Action item: Read the records and gather each line that includes "none".

(Collected data)
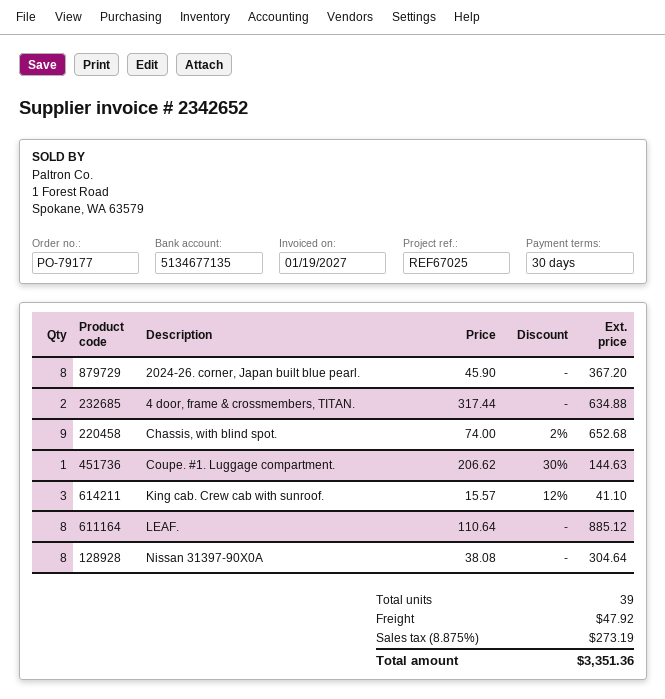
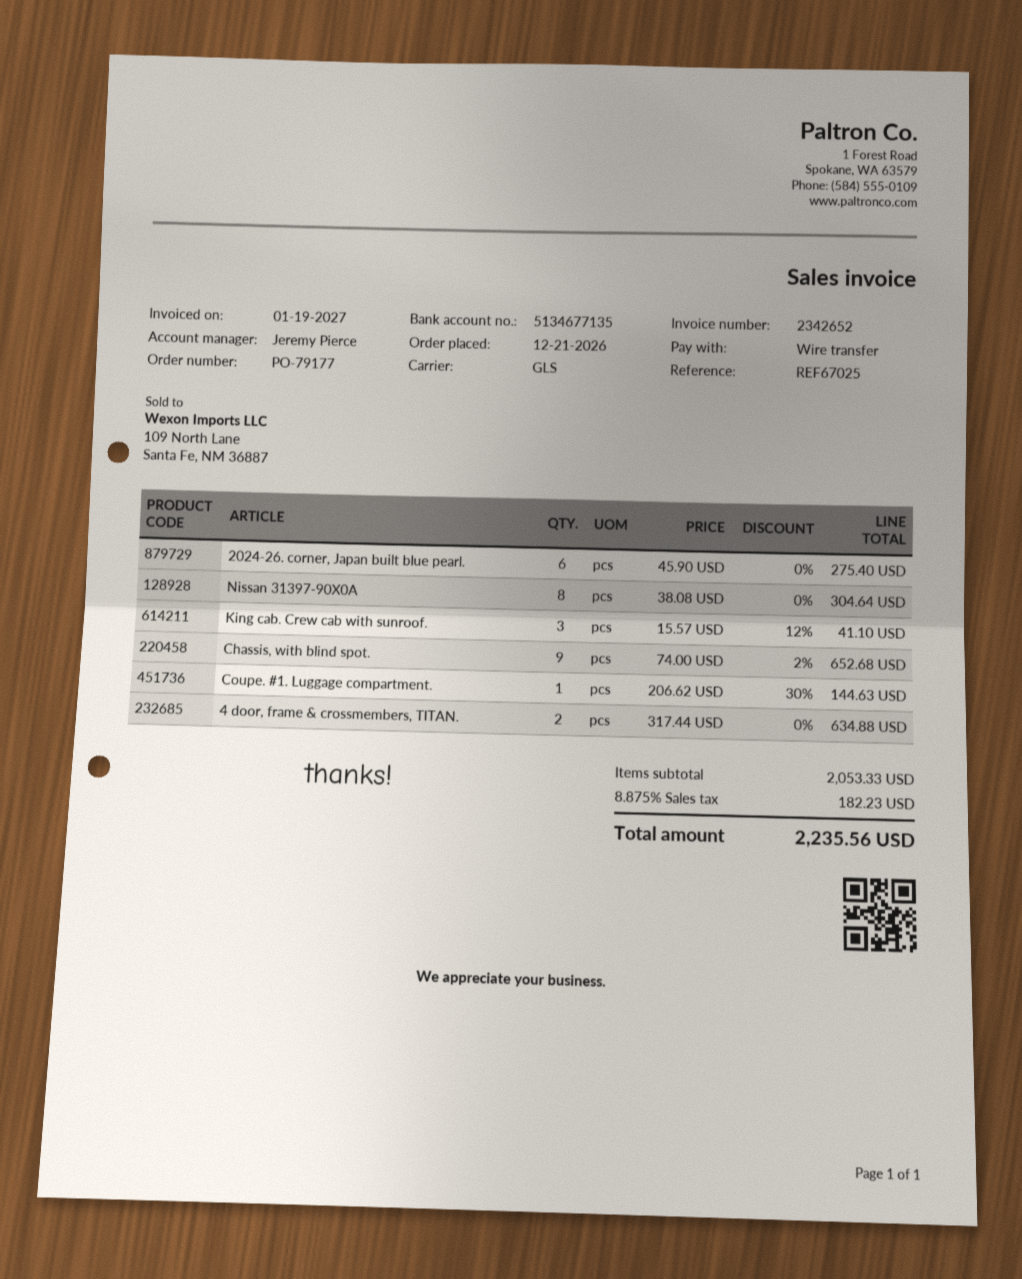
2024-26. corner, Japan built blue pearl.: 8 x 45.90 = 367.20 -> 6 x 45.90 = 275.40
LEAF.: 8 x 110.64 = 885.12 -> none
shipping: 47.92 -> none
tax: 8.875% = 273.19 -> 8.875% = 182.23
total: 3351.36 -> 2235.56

Exercise response:
LEAF.: 8 x 110.64 = 885.12 -> none
shipping: 47.92 -> none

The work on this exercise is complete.